Red-hot and Mexican

Click to follow
The Independent Online
THIS WEEKEND is critical to the successful completion of a North American regional trading house. United States and Mexican officials are continuing talks on a historic free trade agreement that both nations hope to finalise before the Republican Convention in mid-August. This is the plan of the Bush administration. If all goes well, negotiators could finalise a deal in two weeks.

Backed into a corner by his big slippage in political opinion polls, President Bush is banking on a successful Nafta (North American Free Trade Agreement) to give him a boost as he heads into his own party convention and the confrontation with Bill Clinton.

Indeed, Mr Bush's new world order seems to be centred on building regional houses first. How sound is this new regional trading foundation? Despite enormous progress over the last month, one can only conclude that it is still shaky. There are deep concerns on both sides of the border over the difficulties of integrating a huge Third World country into its big, First World neighbours, something that has never been done before. Canada, also a player in the talks, cites the obstacles that still remain within its own free trade agreement with the US as reason to move cautiously.

The treaty under negotiation is on a fast track. Mexico, only one-twentieth the economic size of the US, would be melded into its North American neighbours faster than Spain or Greece in the European Community, and with only a fraction of the regional development support they received. The gaps among the three economies are enormous. Forty million Mexicans live in extreme poverty, and even among those considered to have good factory jobs dollars 5 a day is an acceptable wage. Mexico's per capita annual income is dollars 3,458, compared to dollars 22,690 in the US and dollars 21,245 in Canada.
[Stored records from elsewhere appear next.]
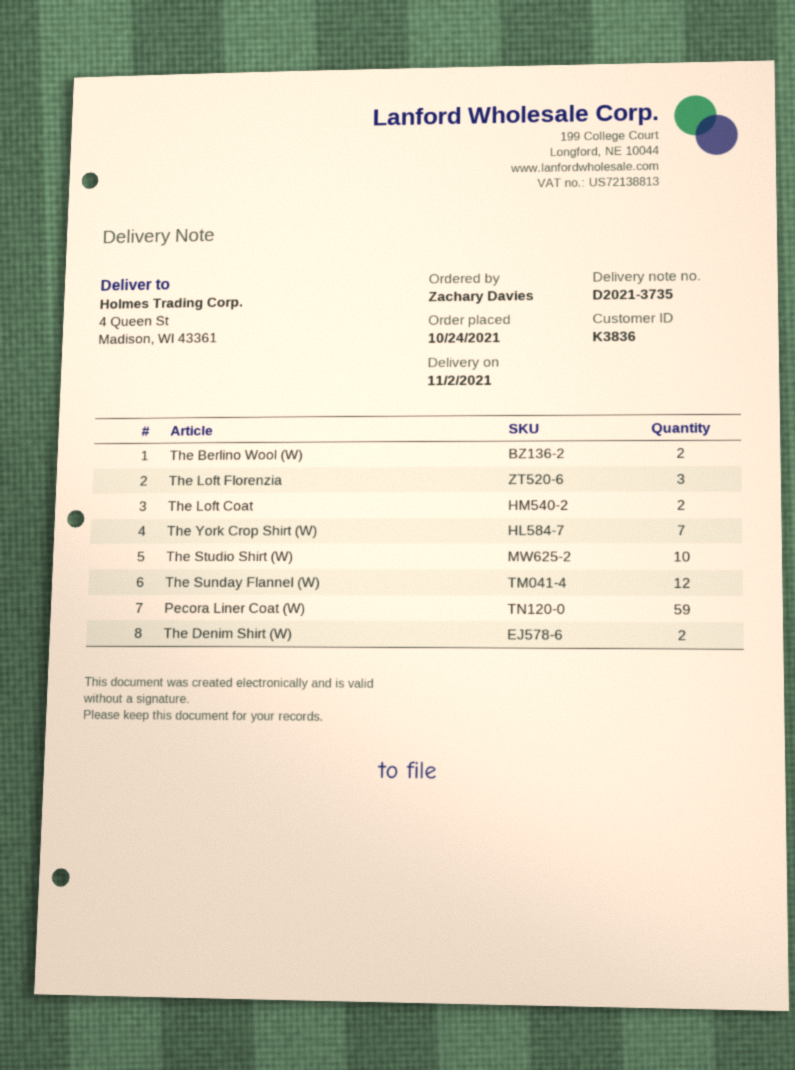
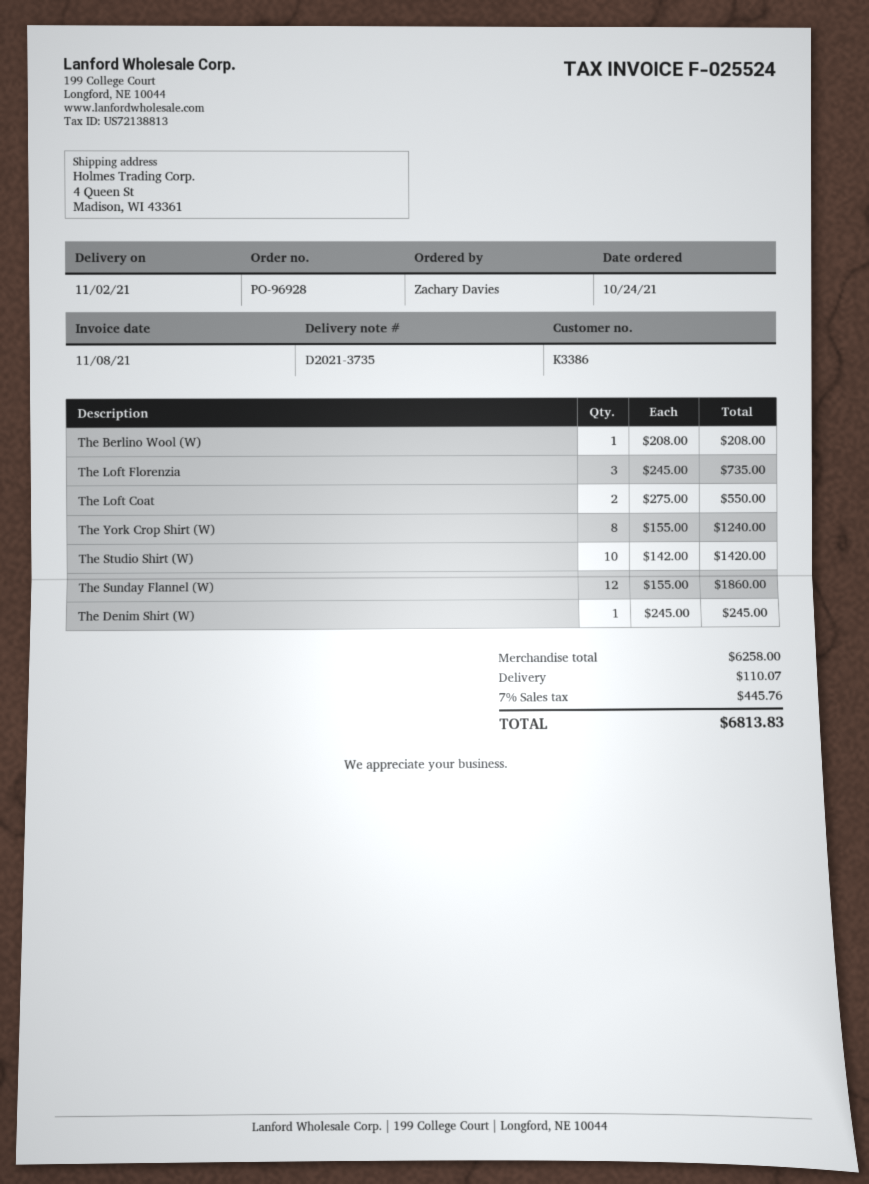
customer number: K3836 -> K3386
The Berlino Wool (W): 2 -> 1
The York Crop Shirt (W): 7 -> 8
Pecora Liner Coat (W): 59 -> none
The Denim Shirt (W): 2 -> 1

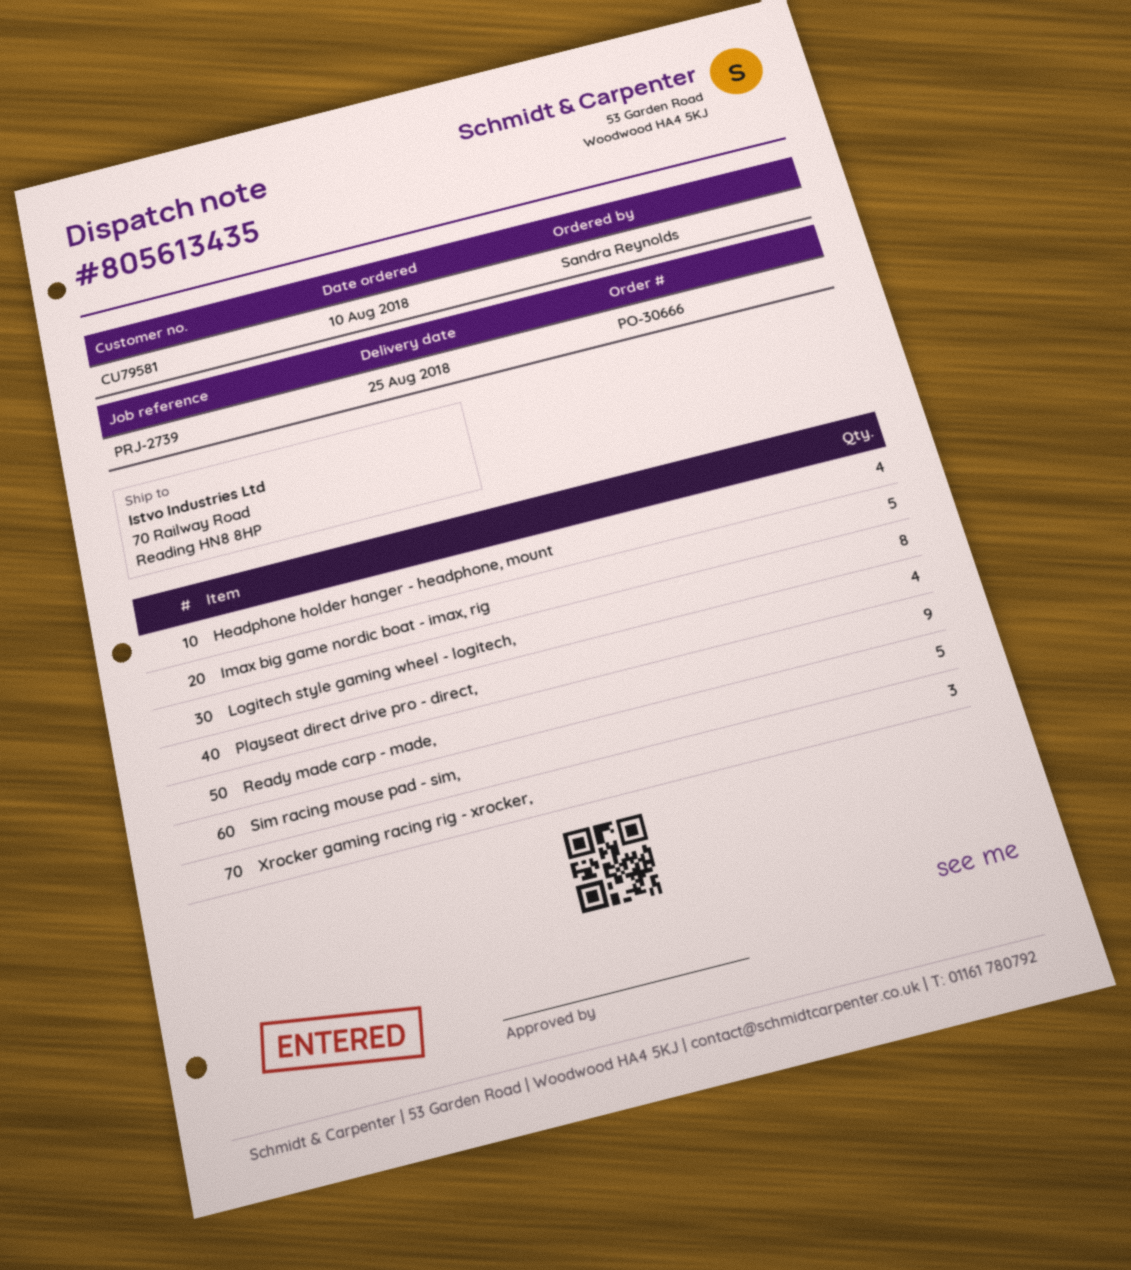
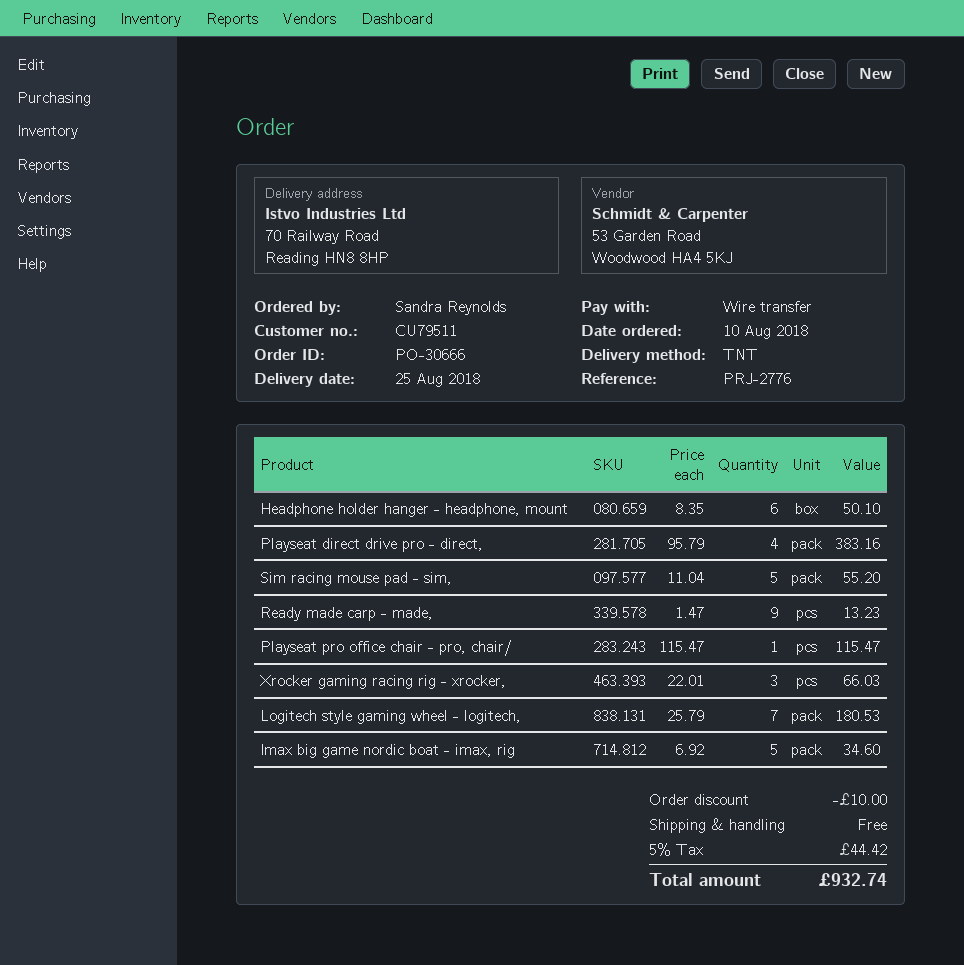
customer number: CU79581 -> CU79511
reference: PRJ-2739 -> PRJ-2776
Headphone holder hanger - headphone, mount: 4 -> 6
Logitech style gaming wheel - logitech,: 8 -> 7
Playseat pro office chair - pro, chair/: none -> 1

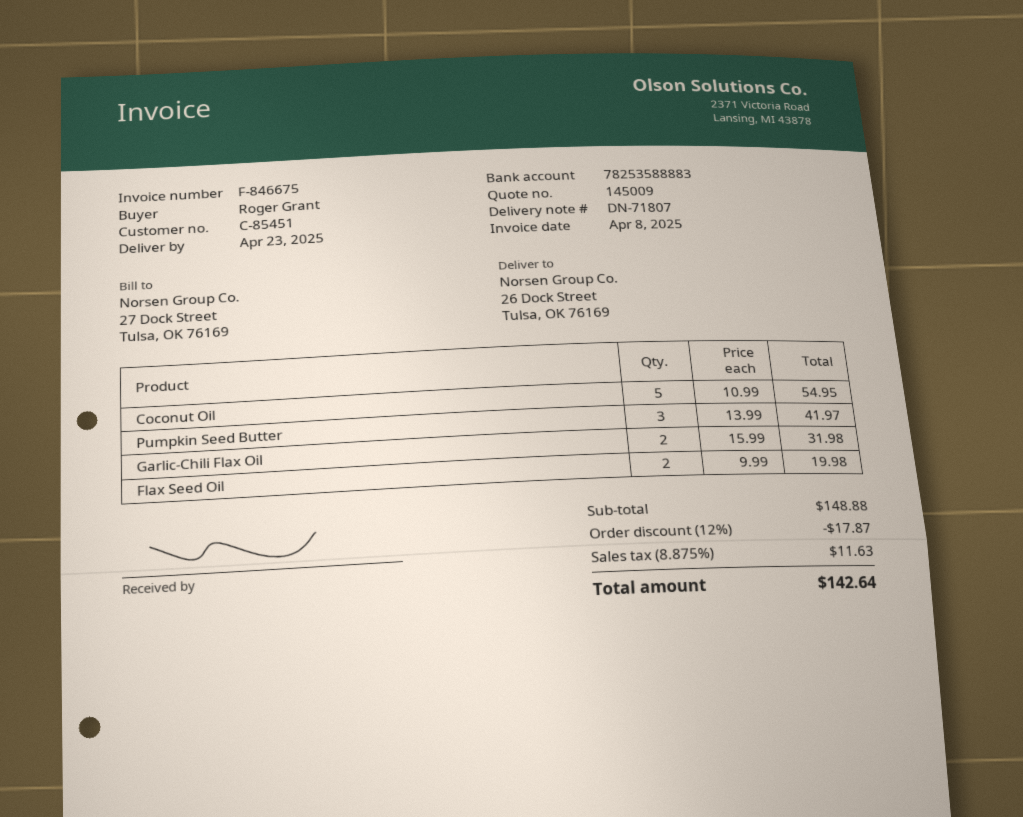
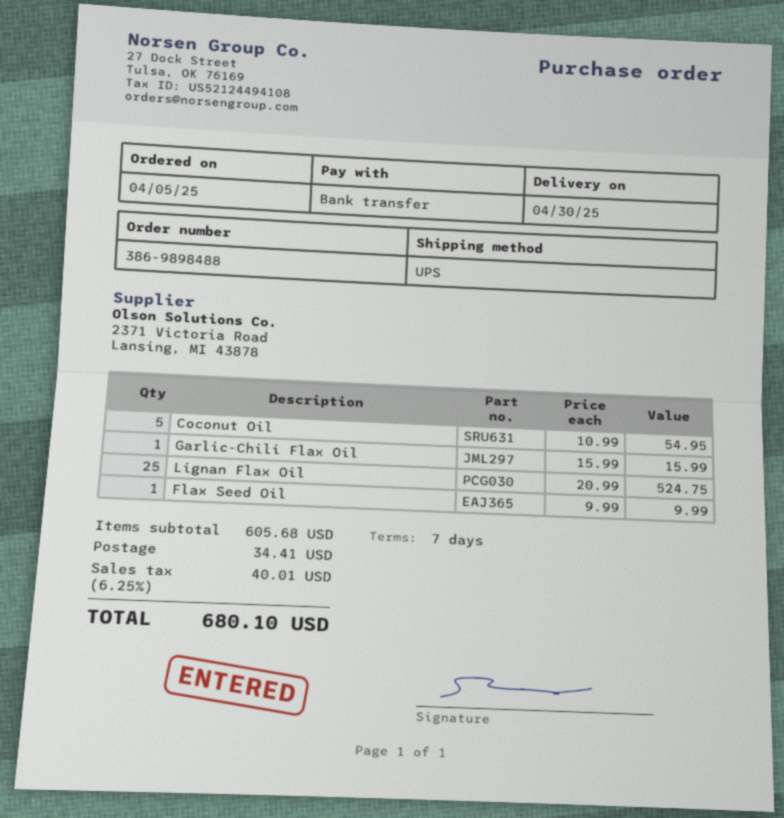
delivery date: 2025-04-23 -> 2025-04-30
Pumpkin Seed Butter: 3 x 13.99 = 41.97 -> none
Garlic-Chili Flax Oil: 2 x 15.99 = 31.98 -> 1 x 15.99 = 15.99
Flax Seed Oil: 2 x 9.99 = 19.98 -> 1 x 9.99 = 9.99
Lignan Flax Oil: none -> 25 x 20.99 = 524.75
subtotal: 148.88 -> 605.68
discount: 12% = 17.87 -> none
shipping: none -> 34.41
tax: 8.875% = 11.63 -> 6.25% = 40.01
total: 142.64 -> 680.10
As these figures suggest, there are deep concerns in both the US and Canada over the prospect of more lost jobs as cheap labour in Mexico becomes a magnet for foreign companies.

The political stakes over this issue alone are extremely high. Tomorrow Richard Gephardt, the US House Majority Leader, will launch an attack on the Nafta negotiations in the hope of extracting more labour and environmental concessions from the Bush administration.

The President's closest advisers are themselves divided over the impact of a completed treaty on their target political constituents, most notably US blue-collar workers. Some White House advisers fear a completed Nafta will drive away voter support in the big Mid-western 'rust belt' states, where workers contend that an agreement will mean the loss of both factories and jobs to low-wage Mexico.

Preliminary analysis suggests that they are right. Several new studies predict job gains to Mexico of from 500,000 to 800,000 by 1995.

Despite the deep concerns - labour, agricultural, environmental and energy - of integrating regions that are worlds apart, there is no question that Mexico is 'red hot'. This is the view of Richard Feinberg, president of the Inter-American Dialogue, who points to the near-miraculous gains achieved by the President of Mexico, Carlos Salinas de Gortari.

At 43, having solidified his own political support, President Salinas is preaching the gospel of free trade as Mexico's deliverance from poverty, isolation and chronic under-investment. 'Privatisation' is one of his rallying cries after more than 50 years of economic nationalism.

The huge leaps in foreign investment over the last two years and on Mexico's stock exchange, one of the fastest-growing emerging markets, are testament to his success. The dramatic economic gains in Mexico (and in Chile and Argentina) after the debt-induced depression of the 1980s are the reason that many analysts have anointed Latin America as the growth region of the 1990s.

This is certainly the draw for US companies, particularly in the finance and retail sectors. Even US negotiators have been surprised by the big early concessions Mexico has made in agreeing to open its finance industry to US and Canadian companies over the next eight years.

After months of secret talks, Mexico agreed to allow gradual foreign involvement in its banking, insurance and securities industries that would culminate in the virtual elimination of barriers by 2000. At present, with the exception of Citibank, which gained private entry in 1929, foreign banks are barred from doing business in Mexico and foreign insurance and equities firms are limited to minority stakes in joint ventures. Mexico's 85 million consumers are a big draw.

As with most big and complex trade deals, the devil lies in the details, not only in the financial sector agreement but in each of the 22 issues that are under negotiation.

Car assembly is one good example. To placate its 'rust belt' constituency, the US administration has cut an early deal on the assembly of cars in Mexico by European and Japanese companies. To qualify for duty-free treatment under the new agreement, these cars would have to include a higher percentage of North American-made parts than under the 1988 FTA with Canada.

Pollution is another big concern. Still, despite formidable obstacles that could lead to a period of 'dead and wounded', to quote one manufacturer, there can be no question that the Mexico talks are the next step in the building of a new vast North America that would create a market bigger in volume that the European Community and Efta combined.